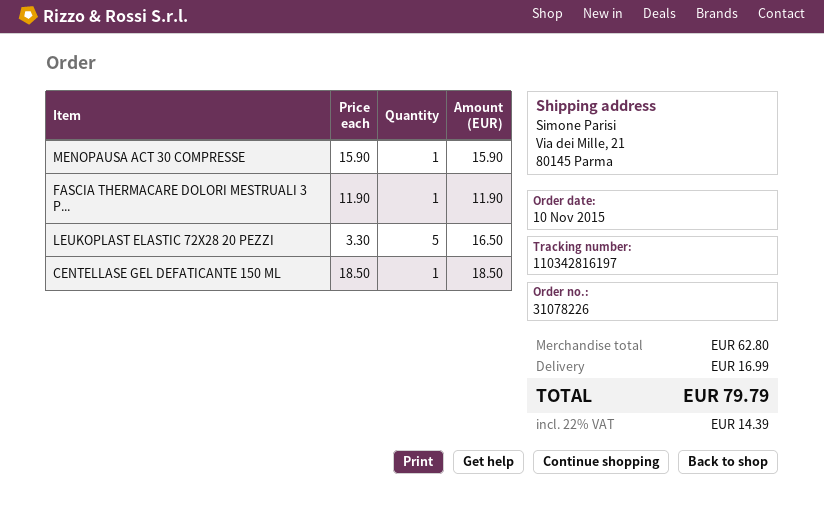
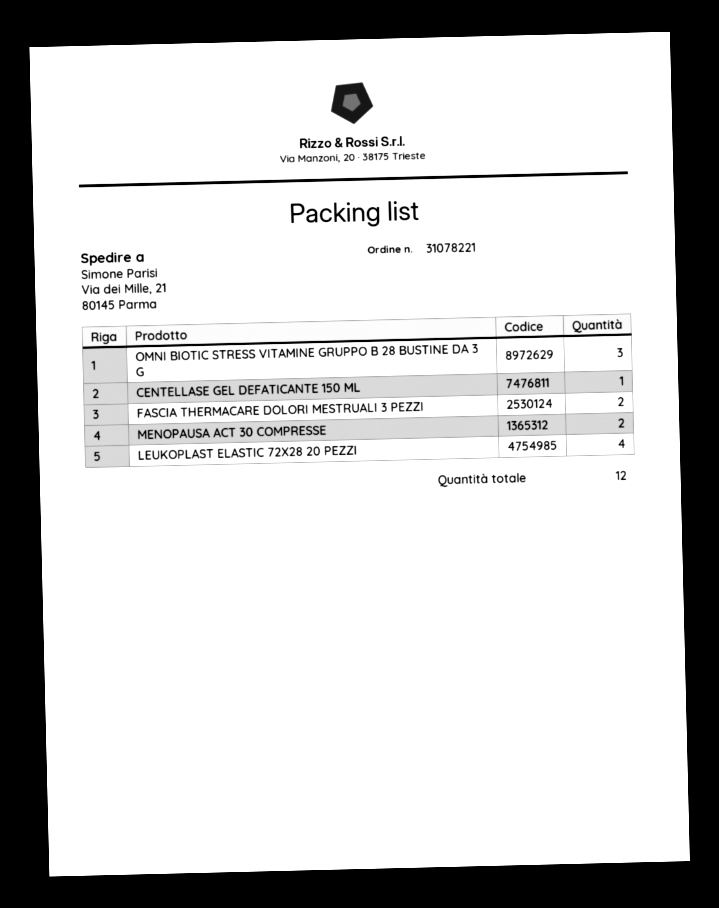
order number: 31078226 -> 31078221
MENOPAUSA ACT 30 COMPRESSE: 1 -> 2
FASCIA THERMACARE DOLORI MESTRUALI 3 P...: 1 -> 2
LEUKOPLAST ELASTIC 72X28 20 PEZZI: 5 -> 4
OMNI BIOTIC STRESS VITAMINE GRUPPO B 28 BUSTINE DA 3 G: none -> 3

---

> [Work instructions]
Without the pictures, transcribe the listing exactly as it stands.

> [Your response]
order number: 31078226 -> 31078221
MENOPAUSA ACT 30 COMPRESSE: 1 -> 2
FASCIA THERMACARE DOLORI MESTRUALI 3 P...: 1 -> 2
LEUKOPLAST ELASTIC 72X28 20 PEZZI: 5 -> 4
OMNI BIOTIC STRESS VITAMINE GRUPPO B 28 BUSTINE DA 3 G: none -> 3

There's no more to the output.